Building a core set of skills and some sector expertise so that one does not become a "jack of all trades and master of none" is a good approach, especially as you progress through your career. However, I have found that often the knowledge and learnings I have acquired from one job or industry become equally useful and applicable in a new job in a seemingly unrelated sector. Steve Jobs said what inspired him most in the design of the transformational Apple "iProducts" was the knowledge he gained from a calligraphy class he took in college.
More importantly, the essential soft skills (and often unlearnable and uncontrollable politics) that ultimately determine one's success in his or her job such as people management (both upward and down), maturity and how to handle uncertainty and disruptions can be gained from multiple jobs and sectors and only with time and experience – there are no shortcuts.
Evolving business models and career models
In terms of holding multiple or "a portfolio" of jobs, most people throughout history had to do it just to make ends meet. Under communism, many had to look outside their “official” job in the underground economy to earn money and access rationed or prohibited goods. It is only with industrialisation and the rise of the corporation that many have been able to pursue and become accustomed to long-term jobs in business.

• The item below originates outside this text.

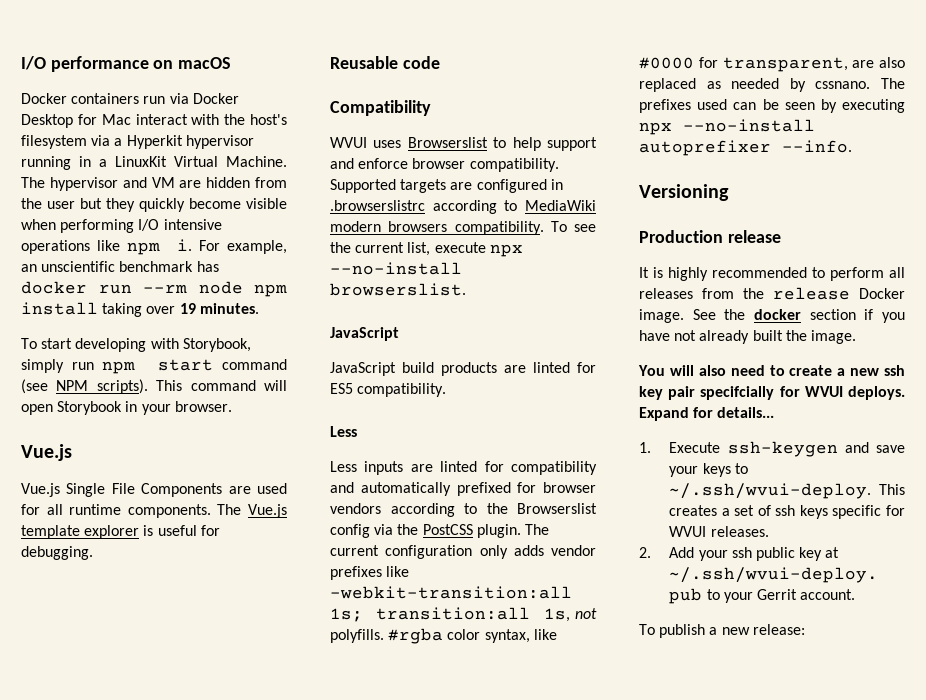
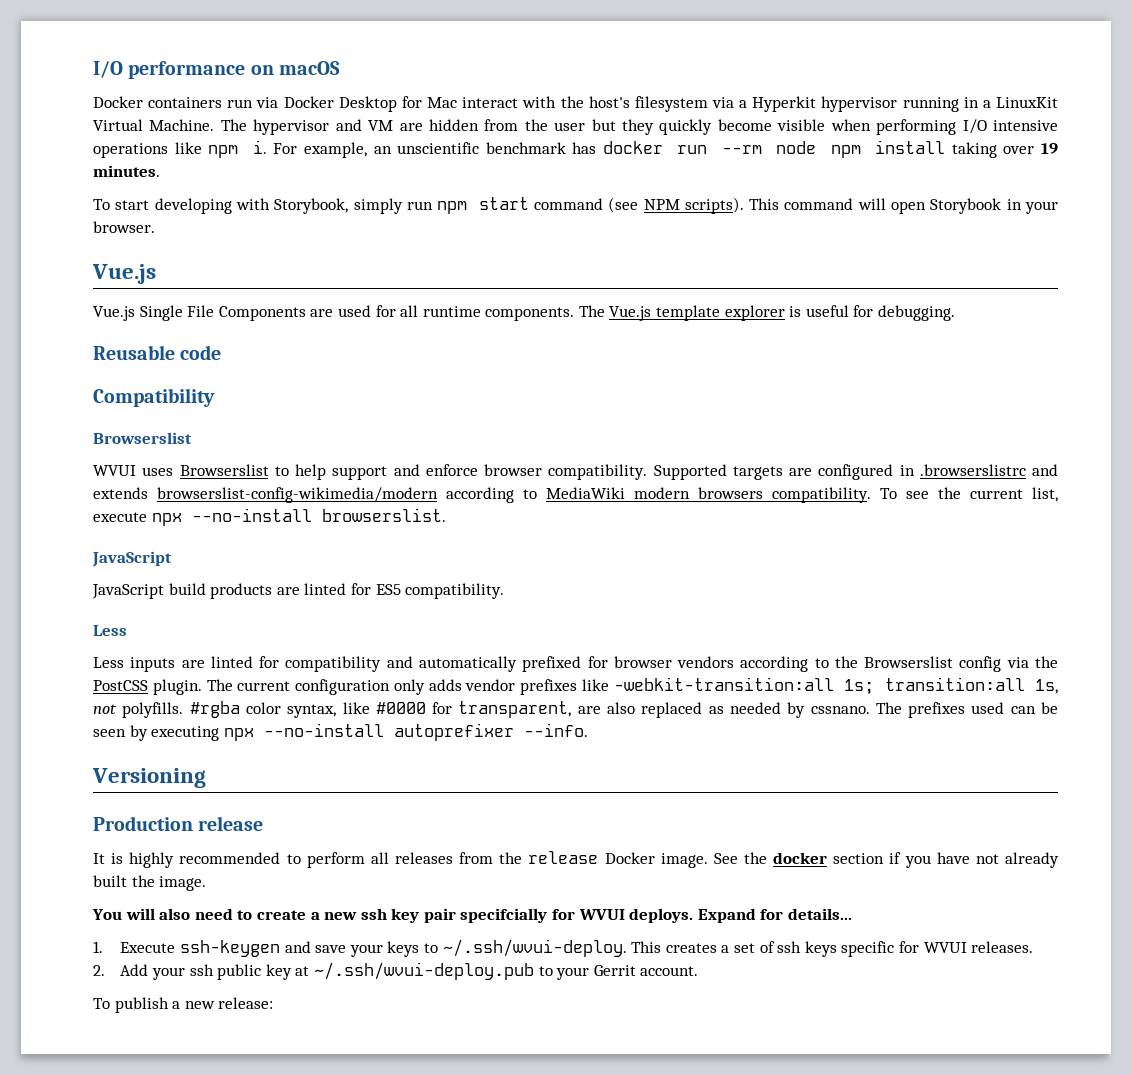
(431, 108) none -> [93,432,192,444] // Browserslist
(425, 205) none -> [1032,464,1058,476] [93,487,438,503] and extends browserslist-config-wikimedia/modern

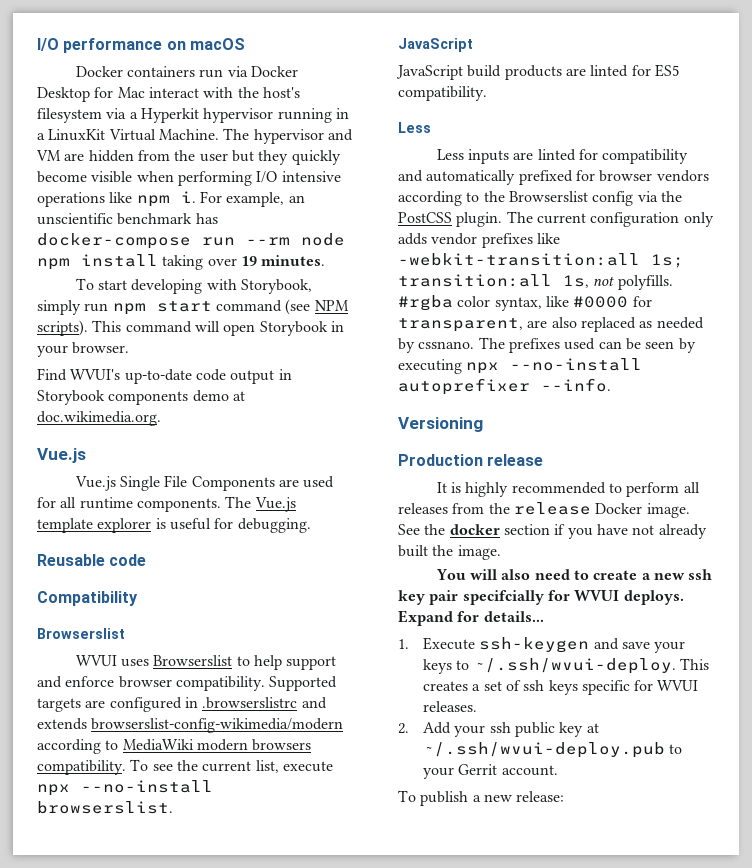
[603,141,664,154] docker -> [37,233,191,249] docker-compose
(155, 227) none -> [37,368,292,384] [37,390,245,405] [37,411,161,426] // Find WVUI's up-to-date code output in Storybook components demo at doc.wikimedia.org.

However, with the "internet of things" and sharing economy, which has drastically reduced the cost of information and outsourcing, business models and thus workers need to adapt. We are forced to move to the portfolio approach with jobs and careers. One’s skills can become irrelevant or obsolete quickly and companies are less loyal than ever to their employees. Even if companies implement policies to retain talented workers, one can be fired any time due to a restructuring, especially as one moves up the corporate ladder, where there are fewer chances to dodge sideways in times of difficulty. The higher up the rungs and older you get, the harder it is to find a similar job in level and pay once you leave a job or get laid off – especially if your skills can be easily replaced or outsourced to younger, cheaper workers.
The new-economy requires people to not just learn new skills as they age, but to monitor the market for new opportunities. With the rise of project- and contract-based work enabled by technology platforms that cater to independent consultants and freelancers, more and more people are able and likely to be self-employed, offering services to a wide range of customers and managing their own company - taking on activities like sales, marketing and accounting which are delegated to specialists in a corporation.
All this means less stability and employment protection, although many self-employed people grow to value the autonomy, flexibility and variety in their work so much that they are willing to trade security for independence. They are also more likely to build and nurture professional networks that last. And because they have to be more sensitive to the winds of the market and continuously adapt to their clients, they also hedge themselves from becoming entirely irrelevant and unemployed. Research suggests that countries and companies with more flexible work cultures are more innovative and creative. The career path should also adapt to this new world order. Only the innovative will survive.